Women’s self‐reported experience of labor pain was also assessed 2 hours postpartum at the labor ward with VAS scores 0‐100. This was compared with the self‐reported experience of labor pain 1 month after birth using the VAS scores in the questionnaire. Anchors of both VAS scales were worded as 0 = no pain and 100 = worst possible pain.

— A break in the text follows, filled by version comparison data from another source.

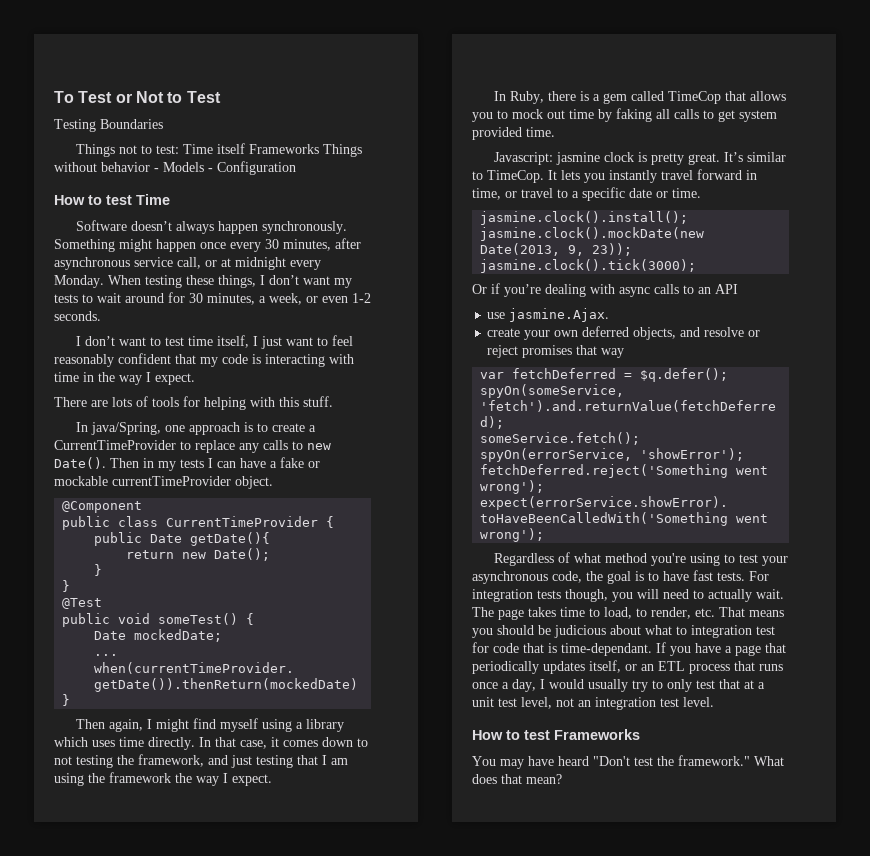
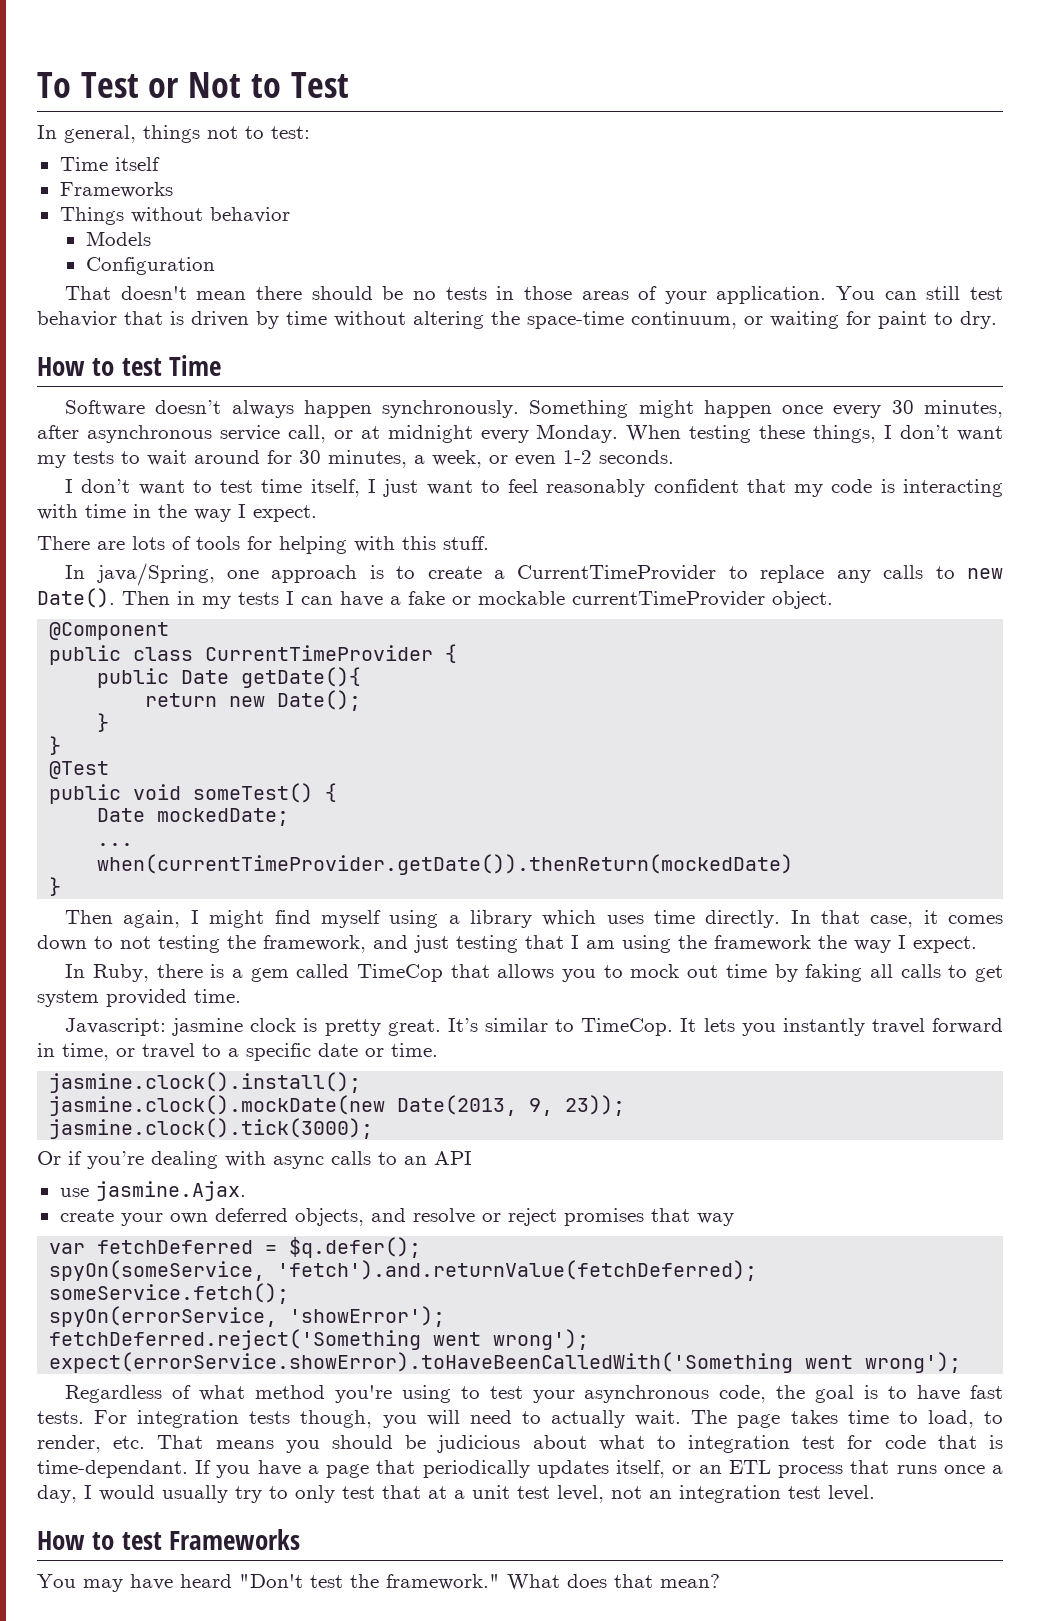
[54,119,163,132] [75,144,115,157] Testing Boundaries // Things -> [37,125,200,143] In general, things
(179, 149) none -> (310, 132) //
[248,144,319,154] Frameworks -> [59,182,173,198] // Frameworks //
[154,168,159,172] - -> (290, 215) //
[208,168,213,172] - -> (151, 238) //
(296, 168) none -> [65,286,1003,304] [37,311,997,329] // That doesn't mean there should be no tests in those areas of your application. You can still test behavior that is driven by time without altering the space-time continuum, or waiting for paint to dry.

The women received a web‐based form of the CEQ2 by email 1 month after birth. The questionnaire was not sent to women excluded from the RCT or to women who did not receive the oxytocin infusion (Figure 2). To ensure that the questionnaire reached the women, we also sent an SMS text message simultaneously with the email. We tried to reach all women who did not answer, either with a phone call or a text message.

FIGURE 2.

FIGURE 2

CONSORT flow diagram of participants [Color figure can be viewed at wileyonlinelibrary.com]

2.1. Statistical analyses

Statistical analyses were performed using SPSS 26.0 for Windows (SPSS Inc., Chicago, IL, USA). Categorical variables were presented with n (%) and continuous variables with mean and standard deviation (SD). Additionally, for variables presenting characteristics for the study groups, median, first quartile (q1) and third quartile (q3) were reported. For the comparison between groups, the Mann‐Whitney U test was used for continuous variables, Fisher’s Exact test was used for dichotomous variables, and Chi‐square test was used for nonordered categorical variables. Cronbach’s alpha was used to assess the internal consistency reliability of the CEQ2 domains and to compare our results with the recently validated revised instrument CEQ2 questionnaire. 21 Childbirth experiences of women who had spontaneous vaginal births, instrumental vaginal births or cesarean sections in high‐ and low‐dose groups, respectively, were compared with the Kruskal‐Wallis test. Wilcoxon signed rank test was used to analyze change in self‐reported experiences of labor pain at the two occasions (2 hours postpartum and 1 month after birth). All significance tests were two‐tailed and a significance level of 0.05 was used.

2.2. Ethical approval

The study was approved by the Regional Ethics Board in Gothenburg (Dnr: 090‐12) on 23 March 2012 and by the National Medical Product Agency (Eudra‐CTnr: 2012‐000356‐33). Clinical trial registration number: NCT01587625.

3. RESULTS

Of the 1351 women randomized in the RCT, 671 were allocated to a high‐dose oxytocin regimen and 680 to the low‐dose regimen. Of these, 1203 women (601 in the high‐dose and 602 in the low‐dose group) received the questionnaire 1 month after birth (Table S1). A total of 1008 women answered and returned the questionnaires (83.8% response rate), 497 (82.7%) in the high‐dose group and 511 (84.9%) in the low‐dose group (Figure 2). Nine incorrectly randomized women without a defined delay in labor were included in the analysis.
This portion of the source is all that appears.